__Assignment__:
The word "project" occurs in some lines of the data. Return each such line.

__Data records__:
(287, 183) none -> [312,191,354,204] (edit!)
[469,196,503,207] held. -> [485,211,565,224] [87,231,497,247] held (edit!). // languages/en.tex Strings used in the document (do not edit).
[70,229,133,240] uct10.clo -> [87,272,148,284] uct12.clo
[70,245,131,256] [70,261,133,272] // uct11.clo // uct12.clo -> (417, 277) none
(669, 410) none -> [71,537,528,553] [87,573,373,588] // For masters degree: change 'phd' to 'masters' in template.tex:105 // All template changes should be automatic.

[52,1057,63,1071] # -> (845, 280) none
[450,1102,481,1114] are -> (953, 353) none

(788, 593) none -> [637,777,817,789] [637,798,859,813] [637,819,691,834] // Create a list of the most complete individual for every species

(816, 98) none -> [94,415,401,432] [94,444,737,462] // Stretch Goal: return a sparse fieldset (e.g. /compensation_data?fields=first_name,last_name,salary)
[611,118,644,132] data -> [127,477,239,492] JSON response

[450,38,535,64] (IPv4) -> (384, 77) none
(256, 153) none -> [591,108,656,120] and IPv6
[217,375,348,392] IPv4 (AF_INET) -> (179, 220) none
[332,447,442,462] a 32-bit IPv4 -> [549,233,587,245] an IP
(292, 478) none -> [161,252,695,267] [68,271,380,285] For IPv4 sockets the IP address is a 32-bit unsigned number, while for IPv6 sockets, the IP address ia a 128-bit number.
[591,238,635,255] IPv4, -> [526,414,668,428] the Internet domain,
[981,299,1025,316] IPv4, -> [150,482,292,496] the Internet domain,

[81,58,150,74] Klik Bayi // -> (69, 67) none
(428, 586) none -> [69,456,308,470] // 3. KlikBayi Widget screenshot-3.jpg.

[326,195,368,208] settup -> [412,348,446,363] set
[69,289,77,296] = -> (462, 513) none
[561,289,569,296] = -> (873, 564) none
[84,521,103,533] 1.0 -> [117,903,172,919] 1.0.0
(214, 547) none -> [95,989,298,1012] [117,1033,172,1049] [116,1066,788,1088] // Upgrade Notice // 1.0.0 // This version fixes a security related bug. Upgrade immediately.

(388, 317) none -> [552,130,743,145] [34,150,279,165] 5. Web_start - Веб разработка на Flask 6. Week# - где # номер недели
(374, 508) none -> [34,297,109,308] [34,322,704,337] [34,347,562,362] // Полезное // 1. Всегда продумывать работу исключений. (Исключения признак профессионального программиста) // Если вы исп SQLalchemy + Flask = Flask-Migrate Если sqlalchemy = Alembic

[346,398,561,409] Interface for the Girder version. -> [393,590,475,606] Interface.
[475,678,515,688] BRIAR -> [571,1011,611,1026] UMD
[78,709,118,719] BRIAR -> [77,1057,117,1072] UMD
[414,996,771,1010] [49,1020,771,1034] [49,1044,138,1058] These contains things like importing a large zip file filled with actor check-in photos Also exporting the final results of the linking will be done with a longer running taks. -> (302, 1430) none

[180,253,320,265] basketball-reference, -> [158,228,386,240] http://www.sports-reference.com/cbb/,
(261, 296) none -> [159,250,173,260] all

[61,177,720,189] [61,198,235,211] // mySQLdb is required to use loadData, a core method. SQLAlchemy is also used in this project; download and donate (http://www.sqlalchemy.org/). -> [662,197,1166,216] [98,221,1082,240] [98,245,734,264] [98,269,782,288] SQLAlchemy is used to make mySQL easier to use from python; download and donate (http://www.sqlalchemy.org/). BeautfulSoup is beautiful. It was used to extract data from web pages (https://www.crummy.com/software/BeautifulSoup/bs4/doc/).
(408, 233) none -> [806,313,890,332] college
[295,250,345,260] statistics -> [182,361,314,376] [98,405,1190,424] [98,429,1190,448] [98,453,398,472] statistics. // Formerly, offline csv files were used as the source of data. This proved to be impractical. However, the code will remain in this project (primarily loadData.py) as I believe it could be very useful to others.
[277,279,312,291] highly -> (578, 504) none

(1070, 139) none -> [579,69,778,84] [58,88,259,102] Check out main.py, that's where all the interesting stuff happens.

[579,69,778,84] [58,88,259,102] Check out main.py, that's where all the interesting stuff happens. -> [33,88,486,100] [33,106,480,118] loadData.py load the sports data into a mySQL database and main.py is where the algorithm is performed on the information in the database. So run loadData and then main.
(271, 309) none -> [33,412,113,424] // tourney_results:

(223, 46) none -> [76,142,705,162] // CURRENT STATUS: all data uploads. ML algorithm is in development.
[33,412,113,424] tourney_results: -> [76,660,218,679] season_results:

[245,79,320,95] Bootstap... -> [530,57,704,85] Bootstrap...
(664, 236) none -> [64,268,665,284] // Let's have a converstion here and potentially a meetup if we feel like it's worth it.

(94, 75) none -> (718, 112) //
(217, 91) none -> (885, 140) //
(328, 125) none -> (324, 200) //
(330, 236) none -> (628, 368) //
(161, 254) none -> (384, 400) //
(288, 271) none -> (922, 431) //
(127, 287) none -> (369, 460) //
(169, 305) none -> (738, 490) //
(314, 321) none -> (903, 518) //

__Task response__:
[61,177,720,189] [61,198,235,211] // mySQLdb is required to use loadData, a core method. SQLAlchemy is also used in this project; download and donate (http://www.sqlalchemy.org/). -> [662,197,1166,216] [98,221,1082,240] [98,245,734,264] [98,269,782,288] SQLAlchemy is used to make mySQL easier to use from python; download and donate (http://www.sqlalchemy.org/). BeautfulSoup is beautiful. It was used to extract data from web pages (https://www.crummy.com/software/BeautifulSoup/bs4/doc/).
[295,250,345,260] statistics -> [182,361,314,376] [98,405,1190,424] [98,429,1190,448] [98,453,398,472] statistics. // Formerly, offline csv files were used as the source of data. This proved to be impractical. However, the code will remain in this project (primarily loadData.py) as I believe it could be very useful to others.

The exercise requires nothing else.